Читаем Доленго. Повесть о Сигизмунде Сераковском полностью

- Меня никогда не наказывали дома, а вот в гимназии однажды высекли за какую-то невинную шалость. И вообще в гимназии секли здорово. Наш учитель словесности заставил нас даже выучить песенку, которую мы обязаны были всем классом петь перед очередной экзекуцией. Это было ужасно! С наслаждением садиста словесник объяснял нам, какие по правилам должны быть розги... помню до сих пор. - Сераковский поежился.

- У тебя хорошая память на розги!

- Я ничего не забываю - ни зла, ни добра.

...Майор Михайлин уехал в Оренбург с первой почтовой лодкой. А на следующий день, на рассвете, Сераковский проснулся от шума, от непонятной и тревожной возни во дворе.

- Что случилось? - спросил он у дневального.

- Охрименко поймали...

Сераковский оделся и вышел из казармы.

Охрименко, шатаясь, шел между двумя казаками. Руки у него были связаны сзади, одежда висела лохмотьями, лицо - в кровоподтеках и синяках, глаза блуждали. На секунду он встретился взглядом с Сераковским, но, кажется, не узнал его.

Из офицерского флигеля показался заспанный капитан Земсков, оставшийся теперь за батальонного командира.

- А, попалась, сволота! - Виртуозно ругаясь, он подошел вплотную к беглому солдату и сжал кулаки. - За-се-ку! Насмерть засеку негодяя!

Постовой отпер висячий замок на двери карцера, и казаки втолкнули туда Охрименко.

В этом безлесном пустынном краю дорога была каждая щепка, и гроб сколачивали из старых, уже бывших в употреблении досок. Последний раз наказывали шпицрутенами полтора года назад, но солдат остался жив, и гроб не понадобился; потом, во бремя холодной зимы, солдаты тайком сожгли его в печке.

И вот теперь делали новый гроб. Из сарая доносились глухой стук топора и шарканье рубанка. Завтра гроб повезут вслед за Охрименко, как напоминание о том, что ожидает осужденного.

По причине все того же безлесья приходилось пользоваться и старыми шпицрутенами: с них только смывали кровь и мочили в воде, чтобы прутья вновь обрели нужную гибкость. Старый солдат Никифор, уже кончавший свою двадцатипятилетнюю службу, носил их охапками из склада и бросал в канаву с горько-соленой, непригодной для питья водой. Сераковский не мог смотреть на эту канаву с плавающими там длинными голыми хворостинами; сознание того, что завтра ему придется взять в руки одну из них, заставляло его страдать невыносимо.

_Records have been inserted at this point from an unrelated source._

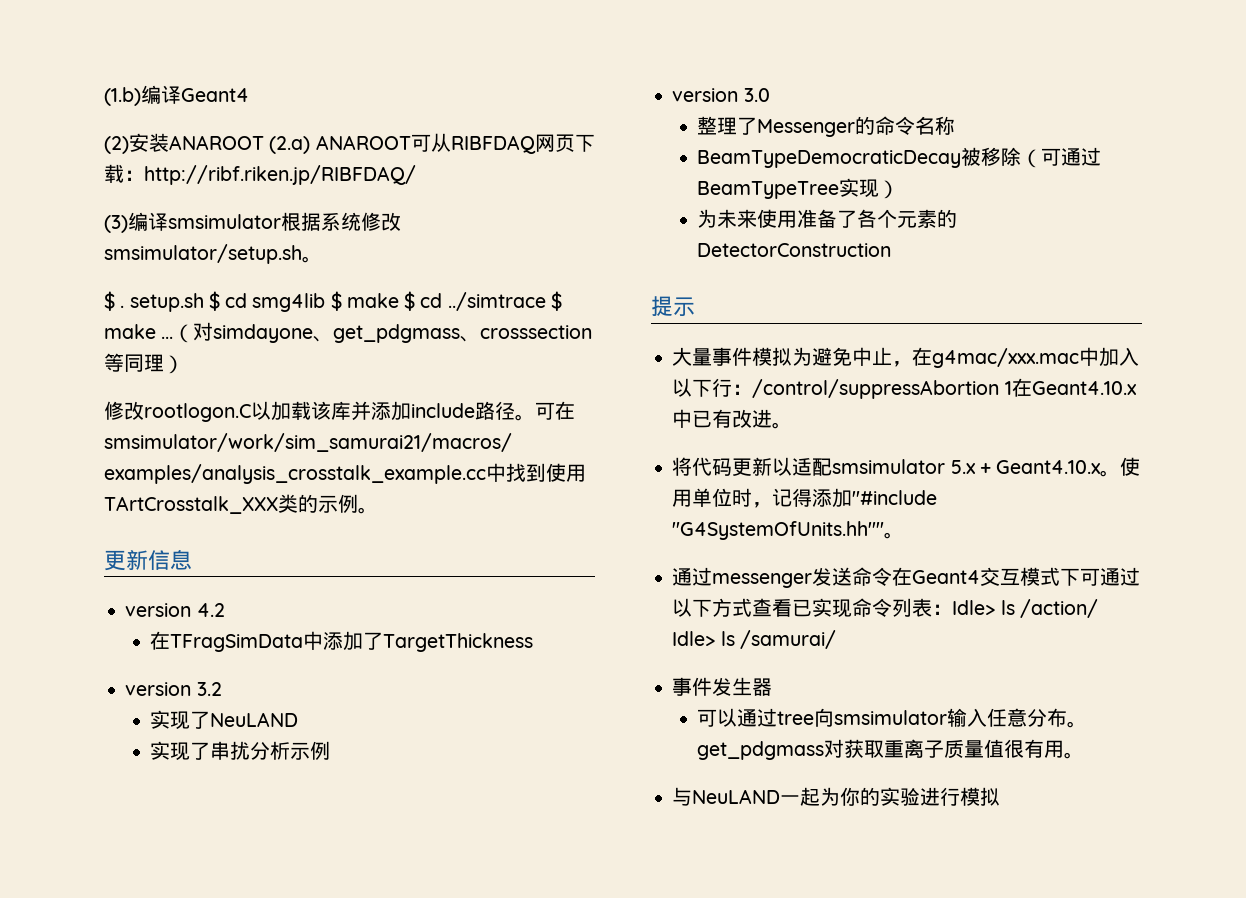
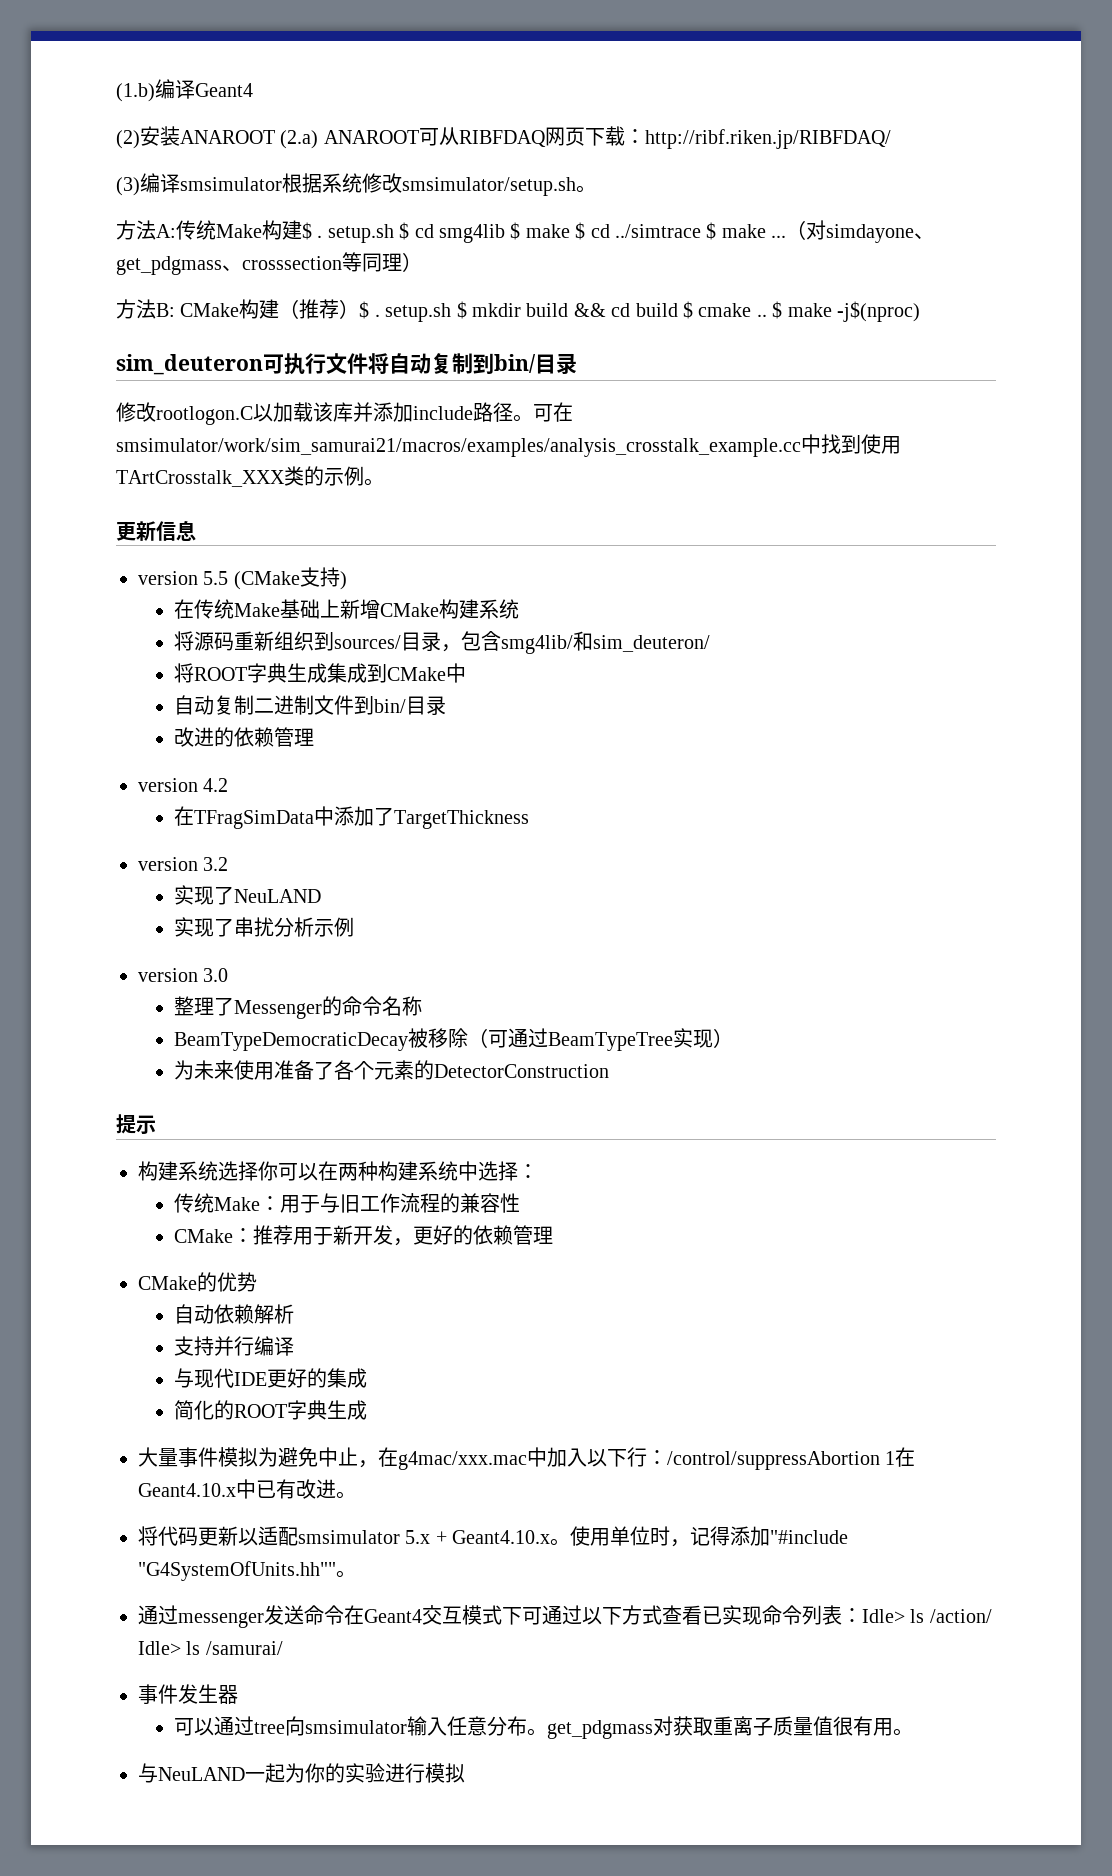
- $ . setup.sh $ cd smg4lib $ make $ cd ../simtrace $ make ...
+ 方法A:传统Make构建$ . setup.sh $ cd smg4lib $ make $ cd ../simtrace $ make ...
+ 方法B: CMake构建（推荐）$ . setup.sh $ mkdir build && cd build $ cmake .. $ make -j$(nproc)
+ sim_deuteron可执行文件将自动复制到bin/目录
+ version 5.5 (CMake支持)
+ 在传统Make基础上新增CMake构建系统
+ 将源码重新组织到sources/目录，包含smg4lib/和sim_deuteron/
+ 将ROOT字典生成集成到CMake中
+ 自动复制二进制文件到bin/目录
+ 改进的依赖管理
+ 构建系统选择你可以在两种构建系统中选择：
+ 传统Make：用于与旧工作流程的兼容性
+ CMake：推荐用于新开发，更好的依赖管理
+ CMake的优势
+ 自动依赖解析
+ 支持并行编译
+ 与现代IDE更好的集成
+ 简化的ROOT字典生成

- Быть палачом, катом, казнить своего же товарища, который ни в чем не виноват, - что может быть ужаснее?

- Ужаснее, если бы тебя самого прогнали сквозь строй, - ответил Погорелов.

- Я в этом не уверен...

По установившейся традиции экзекуцию полагалось производить на рассвете. Двадцать третьего июня рассвет ничем не отличался от других, когда еще чувствуется живительная прохлада уходящей ночи, восток окрашивается разгорающейся пурпурной зарею и начинают петь птицы, встречая первые лучи солнца. Как и всегда в это время года, пустыня пахла полынью, ветер переносил с места на место пыль и песок, равнодушно и мерно накатывались на берег волны. Природе не было дела до того, что вот сейчас будут сечь шпицрутенами рядового Тараса Охрименко.

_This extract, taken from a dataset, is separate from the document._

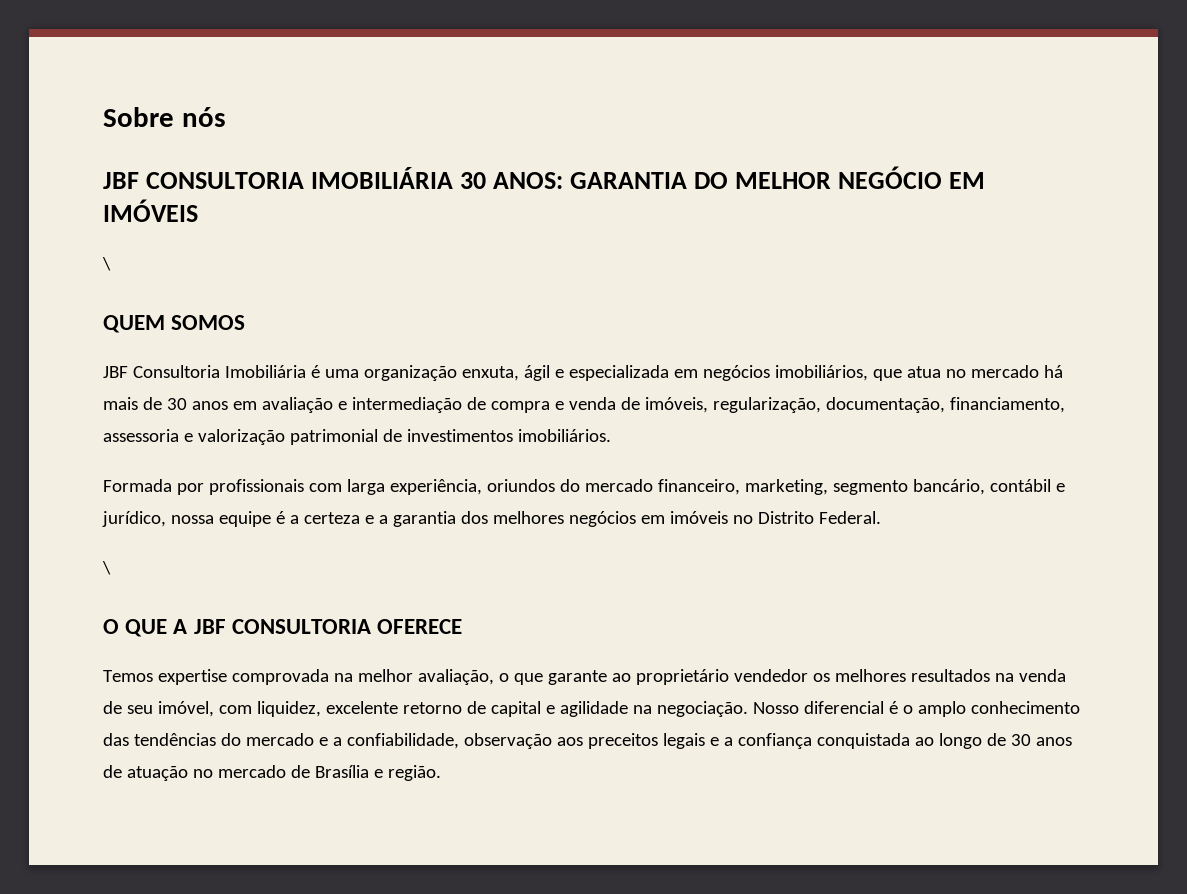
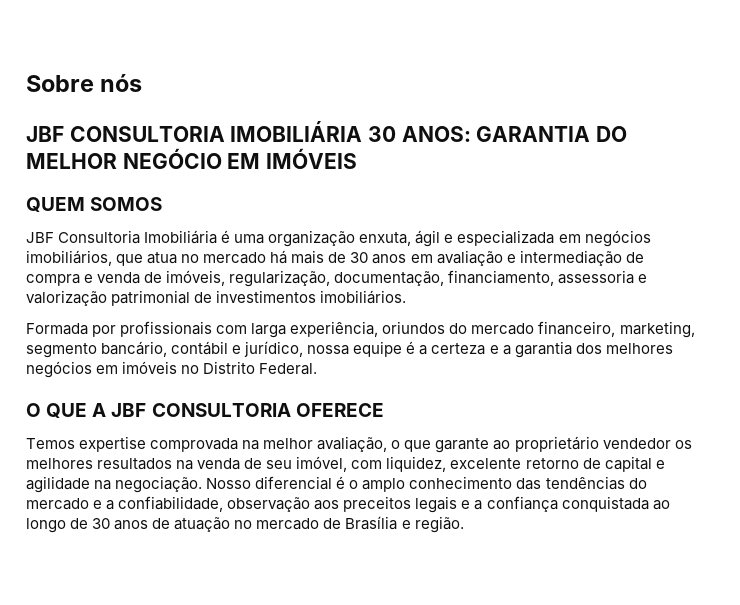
  JBF CONSULTORIA IMOBILIÁRIA 30 ANOS: GARANTIA DO MELHOR NEGÓCIO EM IMÓVEIS
- \
  Formada por profissionais com larga experiência, oriundos do mercado financeiro, marketing, segmento bancário, contábil e jurídico, nossa equipe é a certeza e a garantia dos melhores negócios em imóveis no Distrito Federal.
- \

Обе роты подняли ночью. Многие солдаты спали плохо, тревожно, а Сераковский и вовсе не сомкнул глаз. Больше всего ему хотелось на это утро попасть в караул, уйти на работу, лишь бы ничего не видеть и не слышать, но капитан Земсков отменил все работы и оставил только самые необходимые посты - не хватало людей, чтобы сечь Охрименко.

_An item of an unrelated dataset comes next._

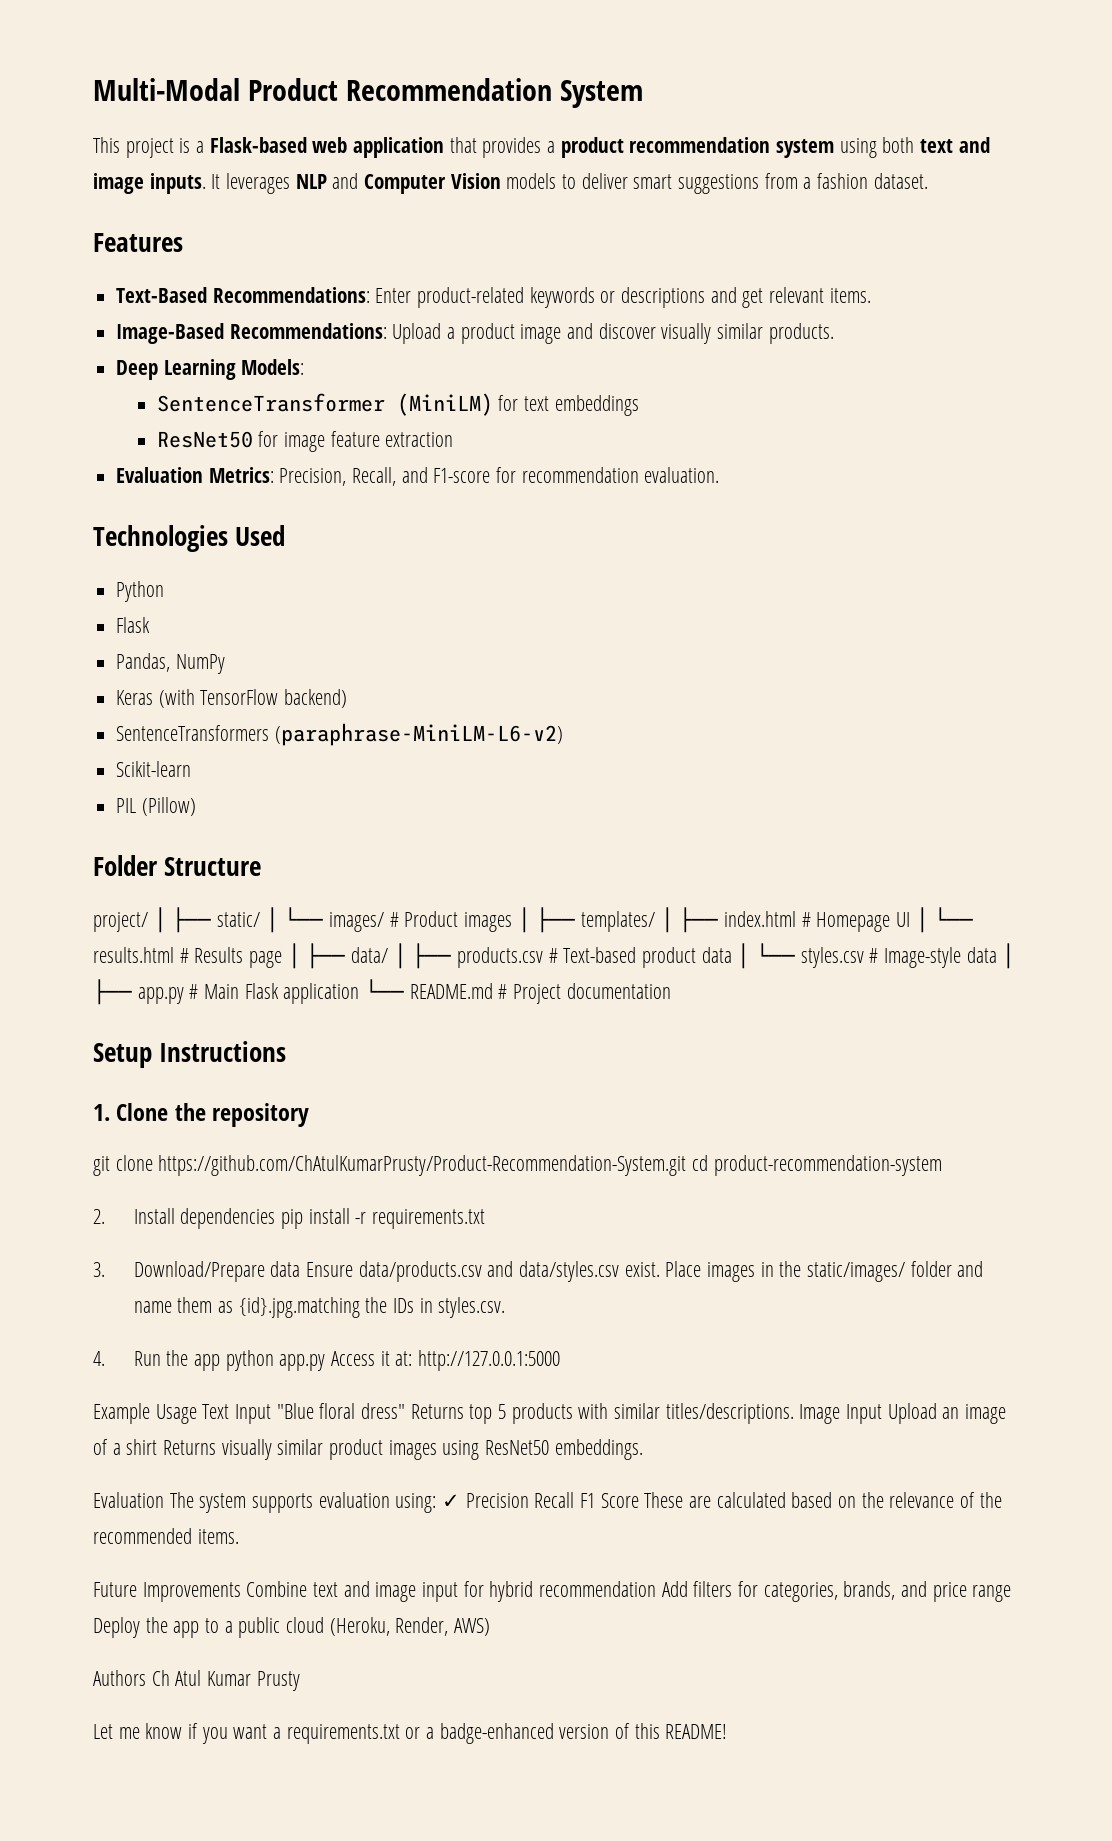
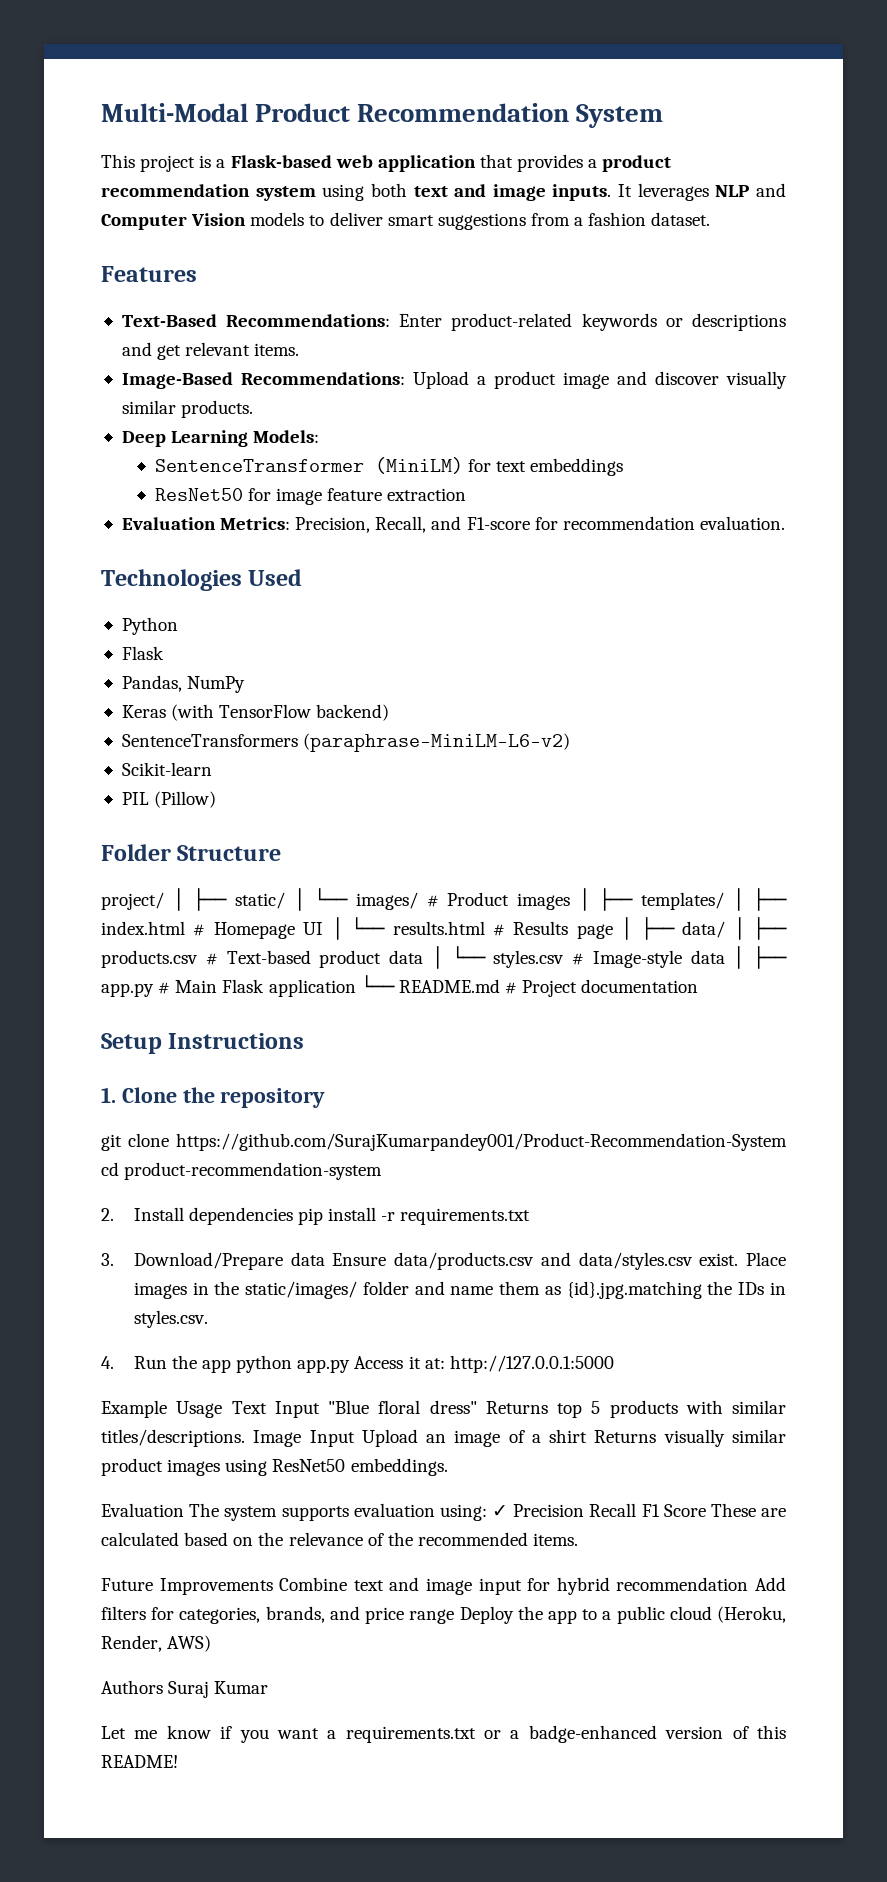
- git clone https://github.com/ChAtulKumarPrusty/Product-Recommendation-System.git cd product-recommendation-system
+ git clone https://github.com/SurajKumarpandey001/Product-Recommendation-System cd product-recommendation-system
- Authors Ch Atul Kumar Prusty
+ Authors Suraj Kumar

Как и все солдаты, Сераковский надел караульную форму и вышел из казармы. Во дворе стояло несколько офицеров, между которыми был и капитан. Сегодня, как старшему командиру, ему предстояло распоряжаться экзекуцией.

- Настоящие, так сказать, образцовые шпицрутены, господа, - говорил Земсков, - это те, которые прислал граф Клейнмихель из Петербурга в 1831 году для наказания бунтовавших военных поселян. В диаметре чуть менее вершка и в длину около сажени. К сожалению, имеющиеся у нас шпицрутены не совсем удовлетворяют классическому образцу.

- Как вам не стыдно, говорить об этом, капитан! - заметил кто-то из офицеров.

Сераковский боялся смотреть в сторону карцера и в то же время не мог удержаться, взглянул и увидел гарнизонного священника отца Феоктиста, который вошел туда со святыми дарами в руках: приговоренному к шпицрутенам полагалось исповедаться и причаститься, как перед смертью.

Солдаты уже были построены повзводно, когда распахнулась дверь гауптвахты и показался Охрименко в сопровождении четырех конвоиров. Он шел, словно не видя, не понимая, куда и зачем его ведут. Ноги осужденного заплетались, голова опустилась на грудь, страшная тупая безнадежность была во всей его фигуре.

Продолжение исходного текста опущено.